Good service at the best possible cost
Beyond these considerations, a solid reference from someone you know well gives you a fuller insight into a broker’s real quality of service. Otherwise, you just have to do your homework. Here are a few important matters to raise with the two or three brokers you may have solicited as part of a selection process:

  • Get a detailed written description of how they operate (establishing the selling price, marketing, visits and follow-up, etc.) and their compensation (commission). On this last point, remember that there is no law, regulation or standard setting a benchmark for this amount, which is generally a percentage taken on the amount of the transaction. This rate generally falls between 4% and 7%, and it can be negotiated. Conditions on the real estate market and the chance of finding a buyer yourself are arguments that are often used. Bear in mind also that this commission is taxable! A broker who tells you this spontaneously is acting transparently, and this can help create a climate of confidence.
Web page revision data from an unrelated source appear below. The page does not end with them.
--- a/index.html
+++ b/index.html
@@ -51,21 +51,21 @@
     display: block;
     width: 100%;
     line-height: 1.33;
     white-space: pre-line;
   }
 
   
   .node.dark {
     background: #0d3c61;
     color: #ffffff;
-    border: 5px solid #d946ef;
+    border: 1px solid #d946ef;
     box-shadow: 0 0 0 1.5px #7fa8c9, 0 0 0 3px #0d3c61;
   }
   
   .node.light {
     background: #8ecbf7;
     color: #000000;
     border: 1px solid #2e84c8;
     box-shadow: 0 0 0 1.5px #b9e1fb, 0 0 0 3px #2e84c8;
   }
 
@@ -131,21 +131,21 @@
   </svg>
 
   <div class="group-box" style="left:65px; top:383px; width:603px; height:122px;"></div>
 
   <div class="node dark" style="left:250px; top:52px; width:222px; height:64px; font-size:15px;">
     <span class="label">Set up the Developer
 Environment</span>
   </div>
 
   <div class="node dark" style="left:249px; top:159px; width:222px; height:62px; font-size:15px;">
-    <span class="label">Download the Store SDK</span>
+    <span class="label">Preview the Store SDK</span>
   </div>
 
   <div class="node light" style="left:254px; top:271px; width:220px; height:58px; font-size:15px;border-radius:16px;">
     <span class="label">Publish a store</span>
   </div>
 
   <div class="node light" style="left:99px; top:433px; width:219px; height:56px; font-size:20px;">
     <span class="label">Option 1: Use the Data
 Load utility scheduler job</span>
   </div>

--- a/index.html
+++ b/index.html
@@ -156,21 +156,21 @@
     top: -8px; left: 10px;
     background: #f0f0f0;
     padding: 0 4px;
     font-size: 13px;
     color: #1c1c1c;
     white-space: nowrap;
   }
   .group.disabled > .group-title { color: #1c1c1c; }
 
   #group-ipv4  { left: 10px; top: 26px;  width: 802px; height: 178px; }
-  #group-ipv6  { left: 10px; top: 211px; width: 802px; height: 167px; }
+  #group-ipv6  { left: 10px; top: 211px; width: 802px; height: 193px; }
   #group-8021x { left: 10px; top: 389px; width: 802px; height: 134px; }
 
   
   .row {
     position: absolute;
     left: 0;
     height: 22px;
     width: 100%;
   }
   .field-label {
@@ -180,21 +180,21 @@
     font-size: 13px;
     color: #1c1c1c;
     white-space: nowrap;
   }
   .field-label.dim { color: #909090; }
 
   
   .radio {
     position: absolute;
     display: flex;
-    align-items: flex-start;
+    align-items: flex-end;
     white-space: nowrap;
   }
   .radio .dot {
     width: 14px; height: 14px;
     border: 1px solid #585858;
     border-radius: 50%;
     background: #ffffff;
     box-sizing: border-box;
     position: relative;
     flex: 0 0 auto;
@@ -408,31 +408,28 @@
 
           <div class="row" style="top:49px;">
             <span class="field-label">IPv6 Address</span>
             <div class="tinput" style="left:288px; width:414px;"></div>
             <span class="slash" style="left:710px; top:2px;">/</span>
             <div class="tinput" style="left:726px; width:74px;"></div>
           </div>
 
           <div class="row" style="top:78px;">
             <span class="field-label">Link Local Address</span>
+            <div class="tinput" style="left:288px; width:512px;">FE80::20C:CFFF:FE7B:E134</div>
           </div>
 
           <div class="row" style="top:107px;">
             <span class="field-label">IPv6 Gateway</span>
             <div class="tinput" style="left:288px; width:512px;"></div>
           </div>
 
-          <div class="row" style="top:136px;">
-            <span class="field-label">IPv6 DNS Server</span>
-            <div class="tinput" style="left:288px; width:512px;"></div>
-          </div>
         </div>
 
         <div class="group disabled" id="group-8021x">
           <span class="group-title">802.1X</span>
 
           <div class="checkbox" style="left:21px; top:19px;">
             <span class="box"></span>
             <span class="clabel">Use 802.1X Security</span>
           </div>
It should be noted that the established rate of commission must take into account an eventual sharing of the payment with the broker representing the buyer.
  • Ask the broker about his or her most recent transactions and whether they were conducted in the same neighbourhood and for the same type of property as yours. 
  • Another aspect to consider is availability. A broker handling a large number of contracts has higher visibility as a result, but can he or she assure you of the time that has to be devoted to selling your building (marketing, visits, etc.)? 
  • Don’t forget to check on the terms and conditions of the brokerage contract. Do you want to provide an exclusive mandate or, instead, retain the possibility of selling on your own, and if so, under what conditions? How long does the mandate run? Six months, three months or just one? Will it be possible to cancel the contract beyond three days after receiving the official copy of the brokerage contract, the period during which you can do so without any explanation or fees? If the contract is revocable, what conditions apply? The broker may, for example, demand reimbursement of any expenses incurred.
  • Question the brokers you contact about their level of professional experience and their most recent training activities. As regards the latter, the OACIQ can confirm when “continuous training units” have been attributed to a broker.
  • Ask them if the quality of their customer service has been subject to a recognized assessment such as the one found in the Quality Service Certification (QSC) program supported by the Fédération des chambres immobilières du Québec. To get QSC certification, brokers must agree to have their performance assessed in a post-transaction consumer survey. To remain certified, a broker must maintain a minimum satisfaction level of 75% (3.75 out of 5). These ratings are available now to the general public at

For any information on real estate brokerage, assistance is available from the OACIQ.

Regarding anything else, bear in mind that establishing the rules of the game is just the first step in the operation. At this stage, the most important thing still remains to be done: selling the home! And the best way to make sure that everything goes the way you want it to is to plan on a follow-up with the broker. Keep in close touch by communicating with the broker on a regular basis so that you remain informed about how the process is advancing. After all, nobody can blame you for looking after your affairs.